Regulation

Most studies concerned with the regulation of CNS dopamine receptors in vivo have examined the effects of long-term treatment with receptor agonists, antagonists, or denervation induced by 6-hydroxydopamine, a selective neurotoxin for catecholaminergic neurons, on striatal D2-like dopamine receptors.

Studies examining chronic agonist exposure have yielded mixed results. Repeated treatment with amphetamine, which increases synaptic levels of dopa-mine, both increased and had no effect on the density ofD2-like receptors in the striatum, probably depending on dose and timing. Treatment with systemic l-DOPA, which also increases synaptic levels of dopamine, has been reported to decrease the density of D2-like receptors in the striatum.

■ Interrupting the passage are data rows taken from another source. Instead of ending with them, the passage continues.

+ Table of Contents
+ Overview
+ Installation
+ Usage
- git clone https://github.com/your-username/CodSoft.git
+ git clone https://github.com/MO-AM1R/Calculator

Treatment with D1-like or D2-like antagonists has been shown to increase the density of D1-like and D2-like receptors, respectively, without changing the affinity of these receptors for dopamine. Similarly, denervation following 6-hydroxydopamine administration also leads to an increased dopamine D2-like, but not D1-like, receptor density as well as an enhanced behavioral responsiveness to dopamine. Thus, it appears that dopamine D2-like receptors upregulate in response to reduced levels of dopamine. It is not clear, however, if the molecular mechanism responsible for lesion-induced upregulation of dopa-mine receptors is the same as that underlying the upregulation observed after long-term antagonist treatment. The fact that D1-like receptors upregulate after long-term antagonist treatment, but not after denervation, suggests that the mechanisms must be different, at least for D1-like receptors. In the case of long-term antagonist treatment, it is also possible that the intrinsic properties of the antagonist may play a role in the upregulation of dopamine receptors.

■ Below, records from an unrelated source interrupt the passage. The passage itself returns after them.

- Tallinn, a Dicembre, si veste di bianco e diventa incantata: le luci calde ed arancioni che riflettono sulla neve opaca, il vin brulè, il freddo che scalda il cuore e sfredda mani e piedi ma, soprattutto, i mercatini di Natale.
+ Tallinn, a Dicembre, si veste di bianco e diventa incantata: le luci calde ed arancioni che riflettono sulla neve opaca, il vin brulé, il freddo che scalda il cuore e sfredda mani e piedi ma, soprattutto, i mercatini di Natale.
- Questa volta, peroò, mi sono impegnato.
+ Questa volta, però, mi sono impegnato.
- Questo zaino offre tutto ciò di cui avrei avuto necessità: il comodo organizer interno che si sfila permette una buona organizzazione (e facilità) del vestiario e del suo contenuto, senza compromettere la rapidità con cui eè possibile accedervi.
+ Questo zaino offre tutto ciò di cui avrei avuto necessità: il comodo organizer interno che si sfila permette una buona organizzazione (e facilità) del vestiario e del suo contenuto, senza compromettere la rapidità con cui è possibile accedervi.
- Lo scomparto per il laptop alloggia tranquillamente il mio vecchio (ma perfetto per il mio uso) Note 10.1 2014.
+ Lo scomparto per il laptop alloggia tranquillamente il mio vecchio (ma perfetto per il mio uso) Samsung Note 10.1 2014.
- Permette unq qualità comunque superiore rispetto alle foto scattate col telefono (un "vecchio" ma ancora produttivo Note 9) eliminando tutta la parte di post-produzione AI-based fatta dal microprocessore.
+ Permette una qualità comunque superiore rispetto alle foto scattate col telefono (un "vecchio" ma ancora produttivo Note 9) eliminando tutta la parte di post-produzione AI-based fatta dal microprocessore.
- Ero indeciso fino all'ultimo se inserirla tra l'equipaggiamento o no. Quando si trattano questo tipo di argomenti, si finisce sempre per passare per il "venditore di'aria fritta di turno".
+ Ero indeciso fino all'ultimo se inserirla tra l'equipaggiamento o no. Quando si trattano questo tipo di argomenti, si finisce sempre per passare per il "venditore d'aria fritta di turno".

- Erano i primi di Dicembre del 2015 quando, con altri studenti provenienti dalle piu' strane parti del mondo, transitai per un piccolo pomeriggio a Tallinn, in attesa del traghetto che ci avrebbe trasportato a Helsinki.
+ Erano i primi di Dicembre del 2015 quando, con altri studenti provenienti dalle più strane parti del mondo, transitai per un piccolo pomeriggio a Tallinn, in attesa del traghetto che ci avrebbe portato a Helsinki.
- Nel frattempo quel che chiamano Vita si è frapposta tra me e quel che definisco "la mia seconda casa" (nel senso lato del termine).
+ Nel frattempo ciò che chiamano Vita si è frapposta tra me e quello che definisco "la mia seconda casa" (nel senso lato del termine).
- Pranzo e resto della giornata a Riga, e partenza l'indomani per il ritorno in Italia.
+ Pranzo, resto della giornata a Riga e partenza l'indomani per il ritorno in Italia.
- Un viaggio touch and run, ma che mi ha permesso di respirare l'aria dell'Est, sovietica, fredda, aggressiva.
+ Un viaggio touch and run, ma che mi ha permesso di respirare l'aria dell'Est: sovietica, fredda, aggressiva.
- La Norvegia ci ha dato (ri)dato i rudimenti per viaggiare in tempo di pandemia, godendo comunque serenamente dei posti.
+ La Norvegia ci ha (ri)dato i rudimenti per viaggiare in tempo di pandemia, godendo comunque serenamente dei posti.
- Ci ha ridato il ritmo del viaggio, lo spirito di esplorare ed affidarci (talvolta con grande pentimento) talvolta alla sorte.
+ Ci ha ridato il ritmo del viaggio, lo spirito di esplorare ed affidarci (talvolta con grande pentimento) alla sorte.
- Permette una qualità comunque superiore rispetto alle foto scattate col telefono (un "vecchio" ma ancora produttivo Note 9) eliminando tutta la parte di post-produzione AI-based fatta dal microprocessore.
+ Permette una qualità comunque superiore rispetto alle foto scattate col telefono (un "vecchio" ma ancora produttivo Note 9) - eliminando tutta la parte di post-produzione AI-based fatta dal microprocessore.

The pathway of protein synthesis, from the initial stage of gene transcription to mRNA splicing, translation, protein processing, and insertion into the membrane, provides a number of potential points of control for the regulation of dopamine receptor number. The rate of receptor removal from the membrane and the recycling or degradation rates are also factors that contribute to the number of receptors available for binding.

It should be noted that the molecular mechanisms underlying dopamine receptor trafficking (another mechanism regulating dopamine receptor expression) are only beginning to be studied.